Satu-satunya cara untuk melakukan pekerjaan besar (baca:terbaik) adalah, mencintai pekerjaan. Mencintai, apa yang kita lakukan. Kalau belum menemukan pekerjaan yang bisa Anda cintai, maka teruslah mencari dan jangan berhenti.
Time is limited
Chairil Anwar berkata "aku mau hidup seribu tahun lagi". Pemerintah Jepang sudah mengusung konsep hidup 100 tahun. Namun kenyataannya, hidup manusia di dunia adalah fana. Waktu yang kita miliki, ternyata terbatas.

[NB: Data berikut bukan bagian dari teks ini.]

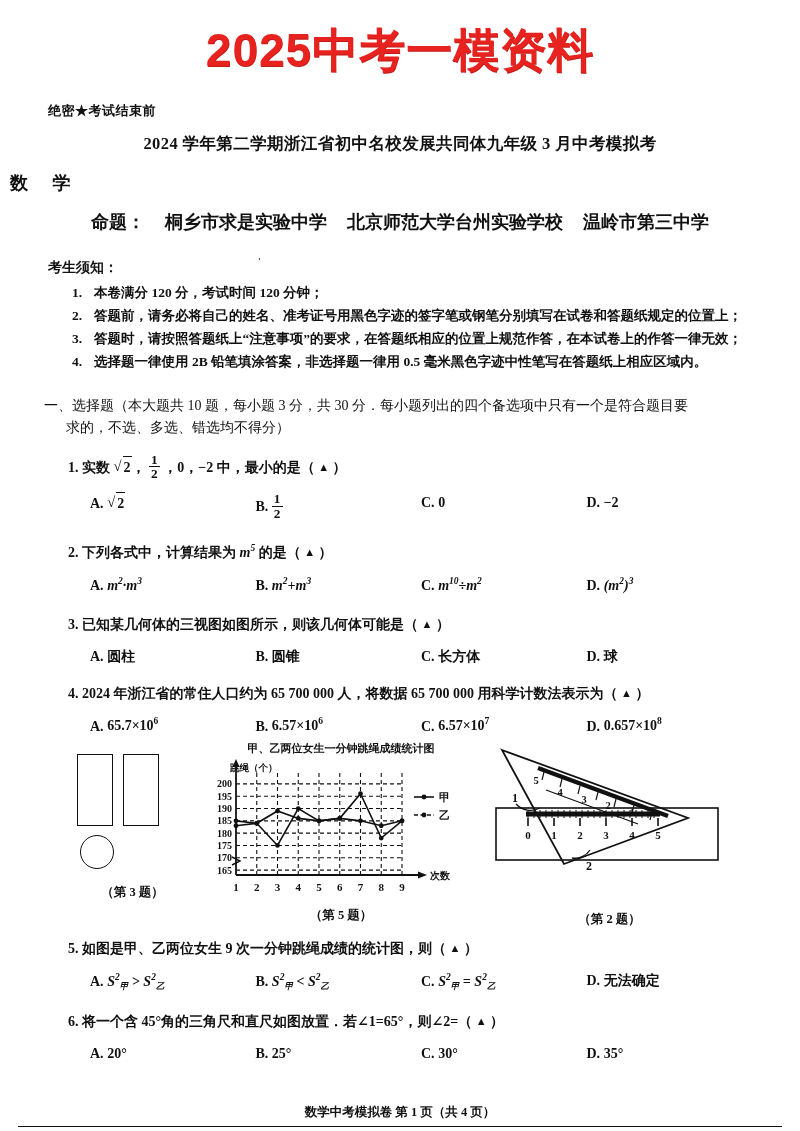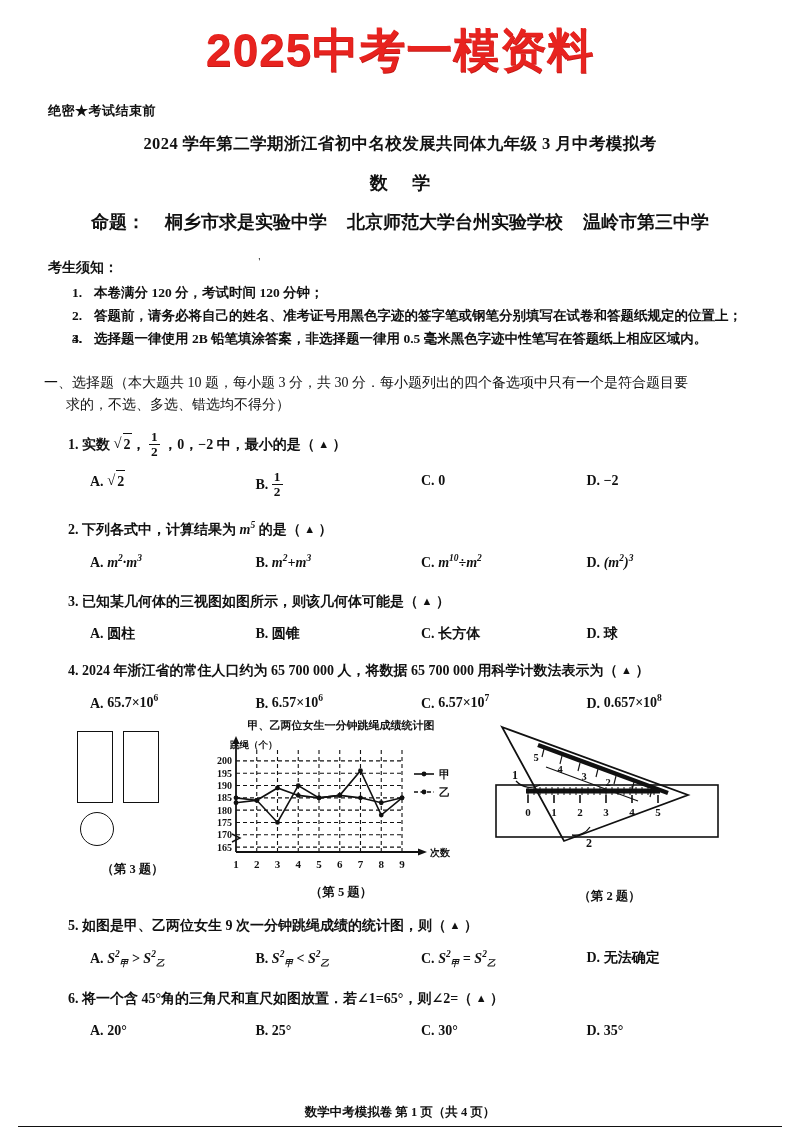--- a/index.html
+++ b/index.html
@@ -22,21 +22,21 @@
   
   .secret{
     font-weight:bold;font-size:13px;margin:28px 0 0 48px;
     font-family:"Liberation Serif",serif;letter-spacing:0.5px;
   }
   .exam-title{
     text-align:center;font-weight:bold;font-size:16.5px;
     margin-top:13px;letter-spacing:0.4px;
   }
   .subject{
-    text-align:center;font-weight:bold;font-size:18px;margin-top:16px;
+    text-align:left;font-weight:bold;font-size:18px;margin-top:16px;
     letter-spacing:10px;text-indent:10px;
   }
   .authors{
     text-align:center;font-weight:bold;font-size:18px;margin-top:15px;
   }
   .authors span{margin:0 10px;}
 
   
   .notice-head{
     font-weight:bold;font-size:14px;margin:25px 0 5px 48px;position:relative;
@@ -119,21 +119,21 @@
     <span>命题：</span><span>桐乡市求是实验中学</span><span>北京师范大学台州实验学校</span><span>温岭市第三中学</span>
   </div>
 
   <div class="notice-head">
     <span>考生须知：</span>
     <span class="stray">'</span>
   </div>
   <ol class="notice">
     <li><span class="num">1.</span><span>本卷满分 120 分，考试时间 120 分钟；</span></li>
     <li><span class="num">2.</span><span>答题前，请务必将自己的姓名、准考证号用黑色字迹的签字笔或钢笔分别填写在试卷和答题纸规定的位置上；</span></li>
-    <li><span class="num">3.</span></li>
+    <li><span class="num">3.</span><span>答题时，请按照答题纸上“注意事项”的要求，在答题纸相应的位置上规范作答，在本试卷上的作答一律无效；</span></li>
     <li><span class="num">4.</span><span>选择题一律使用 2B 铅笔填涂答案，非选择题一律用 0.5 毫米黑色字迹中性笔写在答题纸上相应区域内。</span></li>
   </ol>
 
   <div class="sec-title">
     <span>一、选择题（本大题共 10 题，每小题 3 分，共 30 分．每小题列出的四个备选项中只有一个是符合题目要</span>
     <span class="cont">求的，不选、多选、错选均不得分）</span>
   </div>
 
   <div class="q">
     <span class="stem">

Waktu terbatas ini harus dimanfaatkan sebaik-baiknya. Bekerja di perusahaan multinasional, merupakan salah satu cara agar kita bisa mengisi hidup dengan lebih baik.
Pengalaman bekerja di dua perusahaan multinasional berbeda, ternyata ada kesamaannya. Mereka mempunyai slogan sama, yaitu keseimbangan antara pekerjaan dan kehidupan pribadi (bahasa kerennya, work-life balance).
Tentu ini bukan hanya sebatas slogan saja. Dalam kenyataan sehari-hari, penerapannya mudah dirasakan.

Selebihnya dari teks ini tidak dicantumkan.